§ **Data in this exercise**:
Content starts

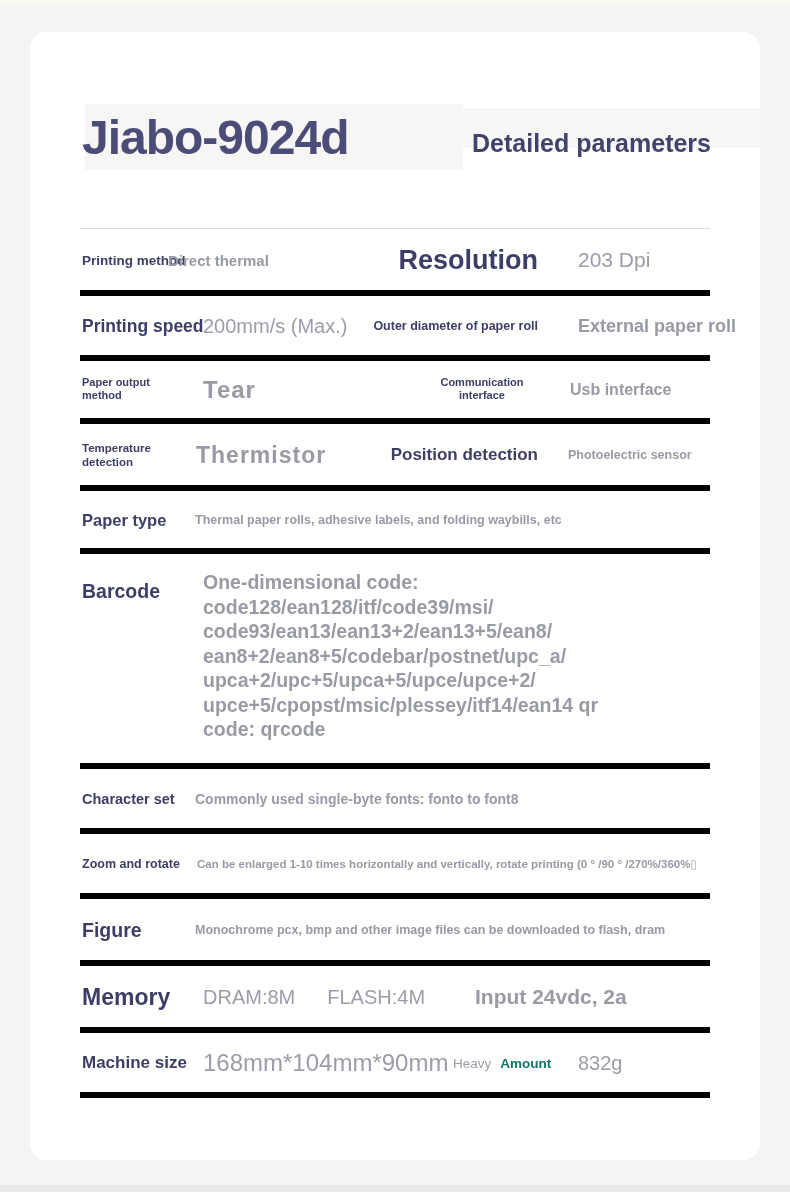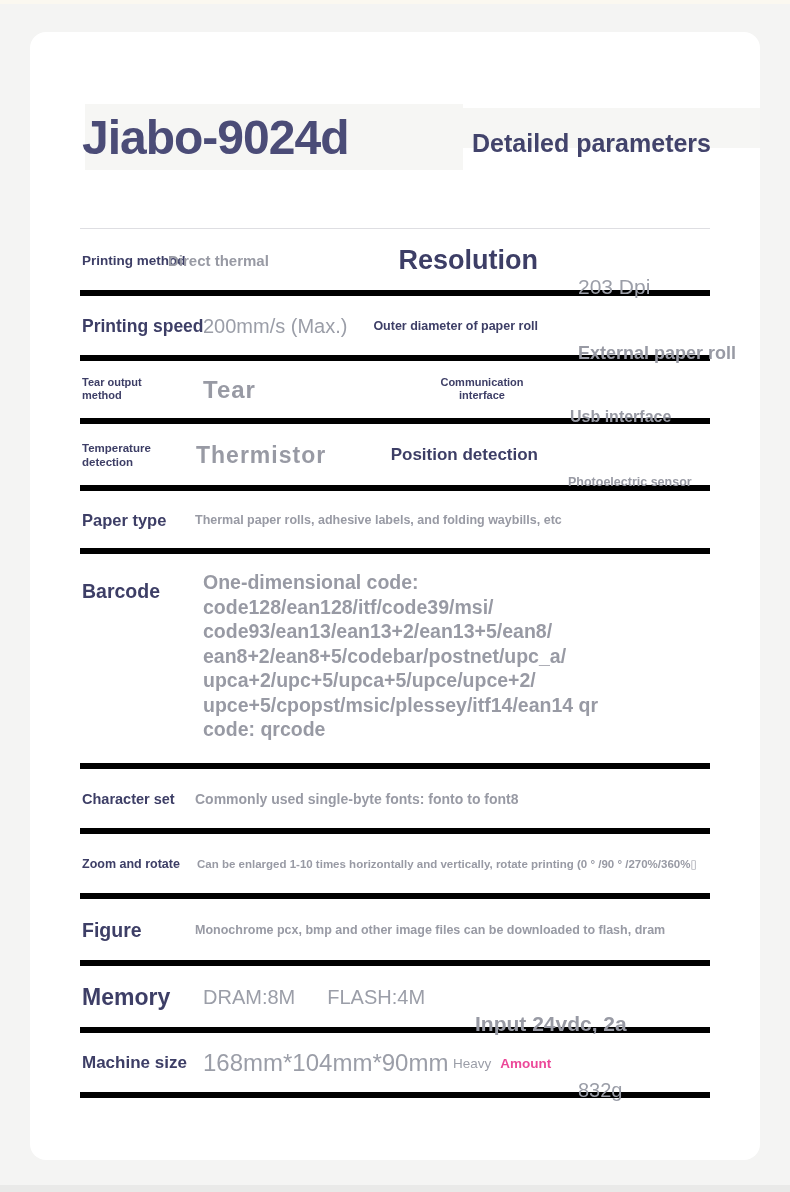--- a/index.html
+++ b/index.html
@@ -35,7 +35,7 @@
   .valb{color:#989aa4;font-weight:bold;}
   .pre{white-space:pre-line;}
   .l2{right:172px;text-align:left;}
-  .v2{left:498px;margin-top:27px;}
+  .v2{left:498px;}
 
   .r1{height:61px}
   .r1 .l1{left:2px;font-size:13.5px}

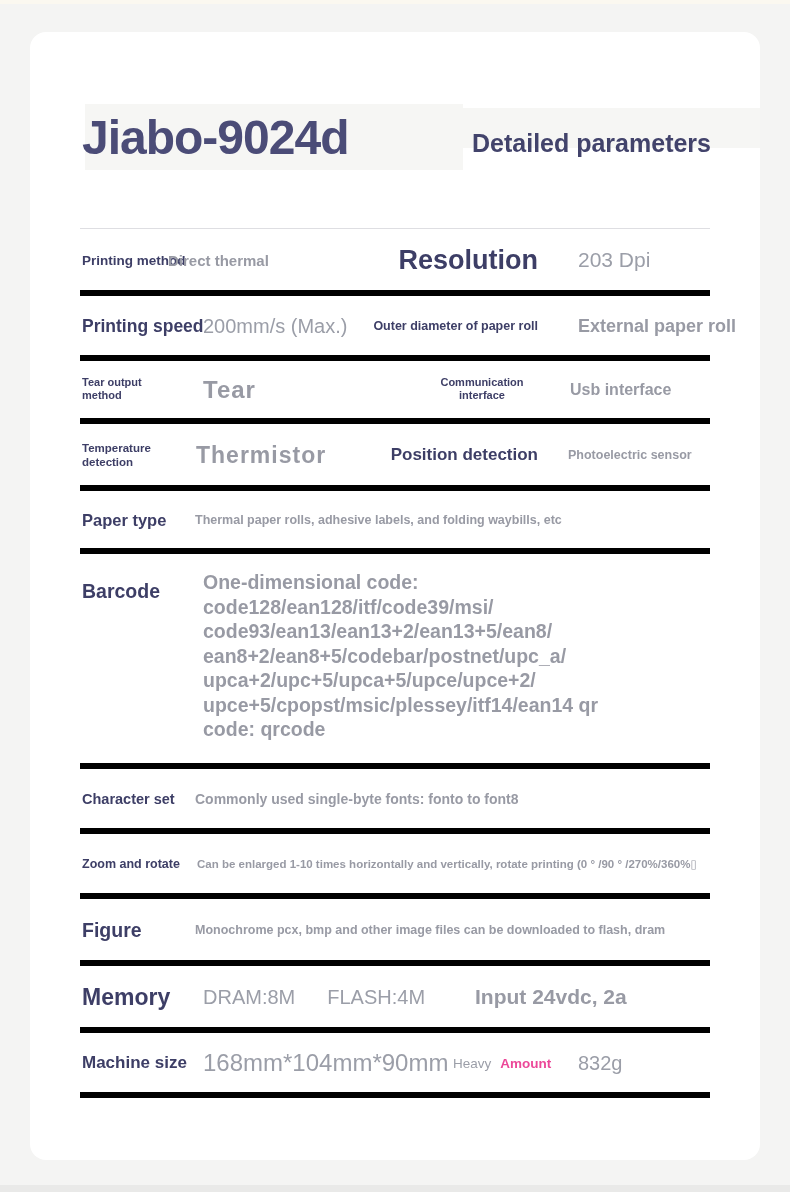--- a/index.html
+++ b/index.html
@@ -130,7 +130,7 @@
     </div>
 
     <div class="row r4">
-      <span class="cell lbl l1 pre">Tear output
+      <span class="cell lbl l1 pre">Paper output
 method</span>
       <span class="cell valb v1">Tear</span>
       <span class="cell lbl l2 pre">Communication

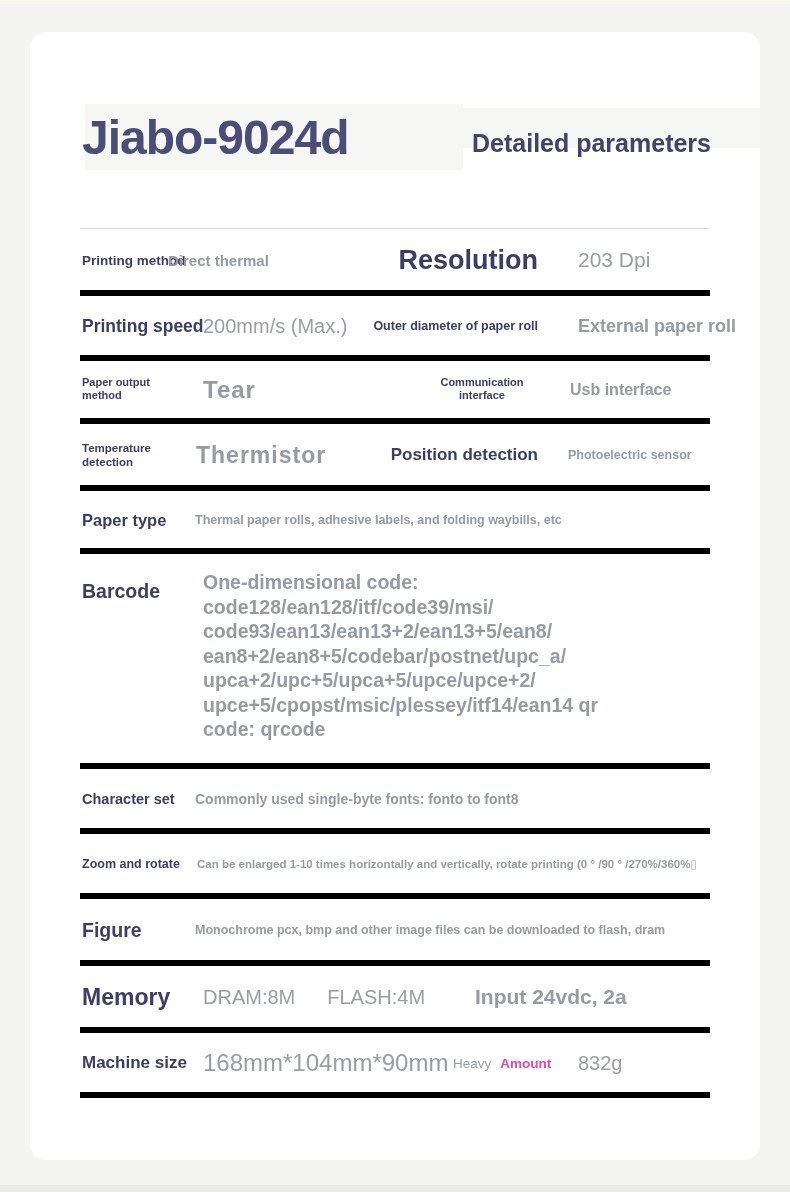--- a/index.html
+++ b/index.html
@@ -97,7 +97,7 @@
   .r12 .v1{left:123px;font-size:24px}
   .r12 .wt{left:373px;font-size:13.5px;display:flex;gap:9px}
   .r12 .wt .w1{color:#9b9ea8;font-weight:normal}
-  .r12 .wt .w2{color:#ec4899;font-weight:bold}
+  .r12 .wt .w2{color:#0f766e;font-weight:bold}
   .r12 .v2{font-size:20px}
 </style>
 </head>

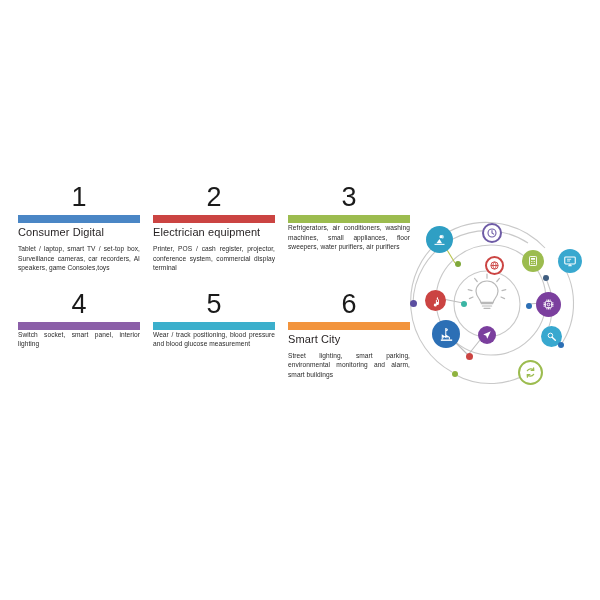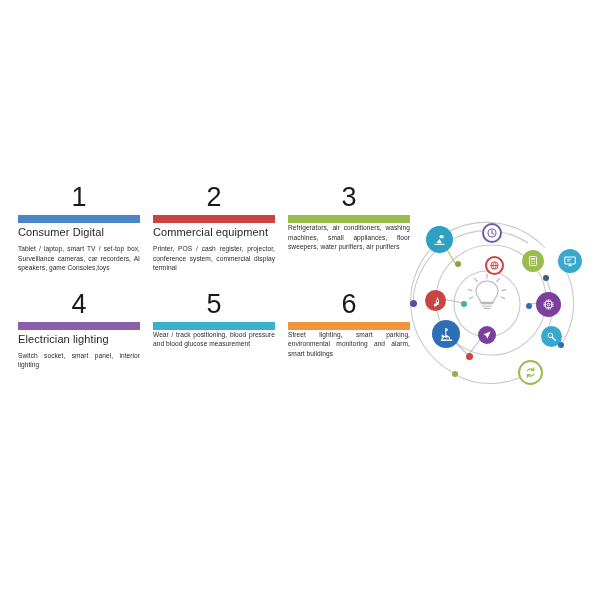--- a/index.html
+++ b/index.html
@@ -113,7 +113,7 @@
       <div class="card">
         <span class="card-num">2</span>
         <div class="card-bar" style="background: rgb(203, 68, 66);"></div>
-        <span class="card-title">Commercial equipment</span>
+        <span class="card-title">Electrician equipment</span>
         <span class="card-desc">Printer, POS / cash register, projector, conference system, commercial display terminal</span>
       </div>
 

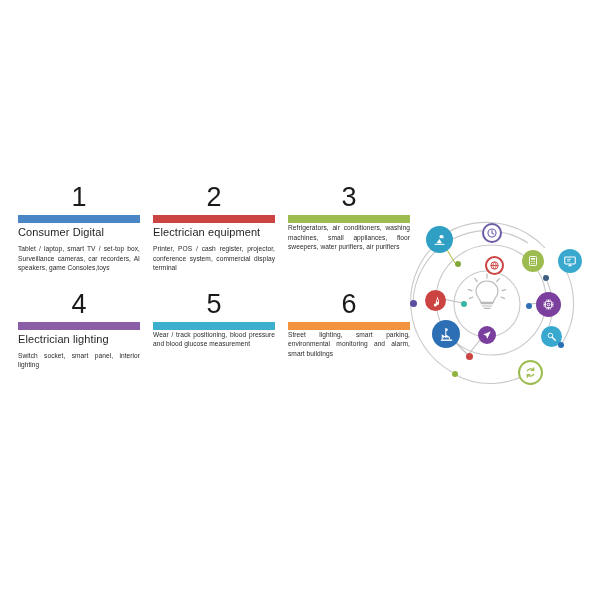--- a/index.html
+++ b/index.html
@@ -130,7 +130,6 @@
       <div class="card">
         <span class="card-num">4</span>
         <div class="card-bar" style="background: rgb(139, 95, 168);"></div>
-        <span class="card-title">Electrician lighting</span>
         <span class="card-desc">Switch socket, smart panel, interior lighting</span>
       </div>
 

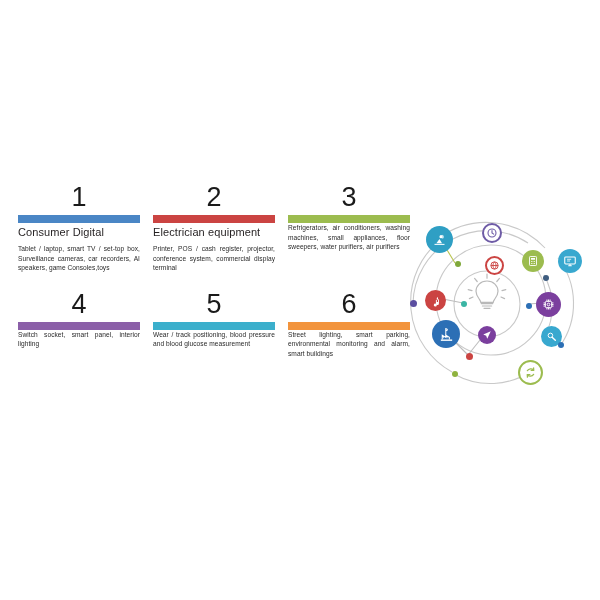--- a/index.html
+++ b/index.html
@@ -142,6 +142,7 @@
       <div class="card">
         <span class="card-num">6</span>
         <div class="card-bar" style="background: rgb(242, 148, 61);"></div>
+        <span class="card-title">Smart City</span>
         <span class="card-desc">Street lighting, smart parking, environmental monitoring and alarm, smart buildings</span>
       </div>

Content ends

§ **Required action**:
The full listing, transcribed exactly and without its pictures, is the expected result.

§ **Solution to the problem**:
--- a/index.html
+++ b/index.html
@@ -35,7 +35,7 @@
   .valb{color:#989aa4;font-weight:bold;}
   .pre{white-space:pre-line;}
   .l2{right:172px;text-align:left;}
-  .v2{left:498px;margin-top:27px;}
+  .v2{left:498px;}
 
   .r1{height:61px}
   .r1 .l1{left:2px;font-size:13.5px}

--- a/index.html
+++ b/index.html
@@ -130,7 +130,7 @@
     </div>
 
     <div class="row r4">
-      <span class="cell lbl l1 pre">Tear output
+      <span class="cell lbl l1 pre">Paper output
 method</span>
       <span class="cell valb v1">Tear</span>
       <span class="cell lbl l2 pre">Communication

--- a/index.html
+++ b/index.html
@@ -97,7 +97,7 @@
   .r12 .v1{left:123px;font-size:24px}
   .r12 .wt{left:373px;font-size:13.5px;display:flex;gap:9px}
   .r12 .wt .w1{color:#9b9ea8;font-weight:normal}
-  .r12 .wt .w2{color:#ec4899;font-weight:bold}
+  .r12 .wt .w2{color:#0f766e;font-weight:bold}
   .r12 .v2{font-size:20px}
 </style>
 </head>

--- a/index.html
+++ b/index.html
@@ -113,7 +113,7 @@
       <div class="card">
         <span class="card-num">2</span>
         <div class="card-bar" style="background: rgb(203, 68, 66);"></div>
-        <span class="card-title">Commercial equipment</span>
+        <span class="card-title">Electrician equipment</span>
         <span class="card-desc">Printer, POS / cash register, projector, conference system, commercial display terminal</span>
       </div>
 

--- a/index.html
+++ b/index.html
@@ -130,7 +130,6 @@
       <div class="card">
         <span class="card-num">4</span>
         <div class="card-bar" style="background: rgb(139, 95, 168);"></div>
-        <span class="card-title">Electrician lighting</span>
         <span class="card-desc">Switch socket, smart panel, interior lighting</span>
       </div>
 

--- a/index.html
+++ b/index.html
@@ -142,6 +142,7 @@
       <div class="card">
         <span class="card-num">6</span>
         <div class="card-bar" style="background: rgb(242, 148, 61);"></div>
+        <span class="card-title">Smart City</span>
         <span class="card-desc">Street lighting, smart parking, environmental monitoring and alarm, smart buildings</span>
       </div>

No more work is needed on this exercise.